Ian looked at her with a furrowed brow. “Peace and solitude? I don’t even know what that is, much less how to take advantage of it.”
“I’ll tell you what it is. And how to get it. You made fun of me last night, but unplugging is the best thing you can do right now. You start by turning off your computer and your phone. Forward your business calls to your assistant if you have to, but you don’t want the press and well-meaning friends pestering you about all this. Give yourself pure radio silence.”
“Turn it off,” he repeated, although he didn’t sound convinced.
“Yep,” Bree said with an encouraging smile. “It’s easy. I’ll show you how.”
Six
Silence wasn’t all it was cracked up to be.
Bree had sold the idea to him like it was the greatest thing in the world. Not true. Without technology to distract him, Ian found he was uncomfortable with his own thoughts. Bree had given him his space and he was drowning in it.
Less than an hour after unplugging from the world, he was suiting up for the cold and heading outside. He had too much nervous energy and too many thoughts swirling around in his head. When he was younger and had the same problem, his mother would give him a physical task.
Then, and now, there was nothing that some hard labor couldn’t fix.
In the garage, he grabbed the snow shovel and a plastic tarp, then headed through the house to the front door. He opened it carefully, leaving a preserved wall of snow going about three feet up the doorway. He spread the tarp down on the wood floor to protect it from snow that might fall inside and melt.
This was as good a place to start as any. From inside, he thrust the shovel into the top few inches of snow and hurled them to the side of the porch. Then he grabbed a second scoop and flung it to the opposite side. Again and again he shoveled until he was able to step out onto the porch and close the door behind him.
From there, he lost himself in the physicality and monotony of the work.
It took more than an hour to make a good path down the front steps to the road. It took another hour to clear in front of the garage doors and excavate Bree’s SUV. They wouldn’t be driving anywhere anytime soon, but if the snow started to melt then refroze in the night, it could turn to an icy shell around her car and damage the paint job. Maybe even crack her windshield.
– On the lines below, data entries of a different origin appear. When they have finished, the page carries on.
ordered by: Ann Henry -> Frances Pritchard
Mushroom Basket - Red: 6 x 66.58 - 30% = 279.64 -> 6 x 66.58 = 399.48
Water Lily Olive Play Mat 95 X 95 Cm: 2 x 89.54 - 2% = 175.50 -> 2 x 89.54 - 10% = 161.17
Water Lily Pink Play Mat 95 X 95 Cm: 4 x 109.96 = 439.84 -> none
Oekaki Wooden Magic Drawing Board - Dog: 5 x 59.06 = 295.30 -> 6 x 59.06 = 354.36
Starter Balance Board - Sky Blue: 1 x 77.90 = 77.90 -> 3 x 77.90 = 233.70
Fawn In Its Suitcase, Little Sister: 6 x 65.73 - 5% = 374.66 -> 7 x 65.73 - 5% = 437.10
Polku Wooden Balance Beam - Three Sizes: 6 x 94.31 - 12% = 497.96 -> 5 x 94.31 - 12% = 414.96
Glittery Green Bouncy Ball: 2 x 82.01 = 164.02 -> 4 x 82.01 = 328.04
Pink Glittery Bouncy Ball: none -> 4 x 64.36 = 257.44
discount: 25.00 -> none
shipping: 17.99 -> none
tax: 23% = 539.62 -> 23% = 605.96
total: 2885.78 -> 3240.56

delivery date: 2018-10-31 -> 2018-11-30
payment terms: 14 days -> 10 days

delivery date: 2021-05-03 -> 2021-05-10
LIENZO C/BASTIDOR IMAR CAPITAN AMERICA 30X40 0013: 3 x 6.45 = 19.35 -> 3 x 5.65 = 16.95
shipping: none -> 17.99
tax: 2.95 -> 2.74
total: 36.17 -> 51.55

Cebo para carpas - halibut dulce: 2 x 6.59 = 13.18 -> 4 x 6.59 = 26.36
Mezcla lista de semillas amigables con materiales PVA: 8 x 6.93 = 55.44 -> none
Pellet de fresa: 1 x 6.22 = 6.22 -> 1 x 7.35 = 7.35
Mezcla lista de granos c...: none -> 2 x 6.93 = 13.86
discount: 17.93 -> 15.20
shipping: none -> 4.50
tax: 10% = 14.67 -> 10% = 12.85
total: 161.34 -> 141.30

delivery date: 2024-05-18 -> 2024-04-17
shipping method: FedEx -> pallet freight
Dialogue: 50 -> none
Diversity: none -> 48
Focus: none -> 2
The work had done wonders for his outlook. His arms and shoulders ached, but he had powered through the stages of grief in a rapid-fire assault on the snow in his driveway. The anger, the disbelief, the disappointment, the relief and the associated guilt came and went with every shovelful of snow. Two hours and three blisters later, Ian finally felt the mysterious sense of peace that Bree had mentioned earlier.
Resting his arms on his shovel, he admired Mother Nature’s handiwork. He normally didn’t come up here when there could be snow, so the sight of the familiar landscape transformed into a winter wonderland was stunning. The sun made the piles of snow sparkle like they were coated in a dusting of glitter. Icicles hung precariously from tree branches and the rooflines of houses in the distance. The chimneys of his neighbors puffed towers of gray smoke against the bright blue sky.
It was perfectly silent. No cars driving down the road in the valley below them. No people talking or walking around. Even the animals were deep inside their dens staying warm. He felt a sense of inner calm being out here that he’d never expected to find, especially after this morning.
When it was all said and done, he couldn’t be angry anymore because he’d been given a second chance. A chance to marry a woman he really loved. To start a family with someone he cared about. It was a life he really hadn’t given much thought to until Missy had reeled him into it. And now that he was free of her deception, the idea of a family—one the way he imagined—brought on an overwhelming feeling of hope.
That sense of hope was shattered as he felt something cold and soft slam into the back of his head.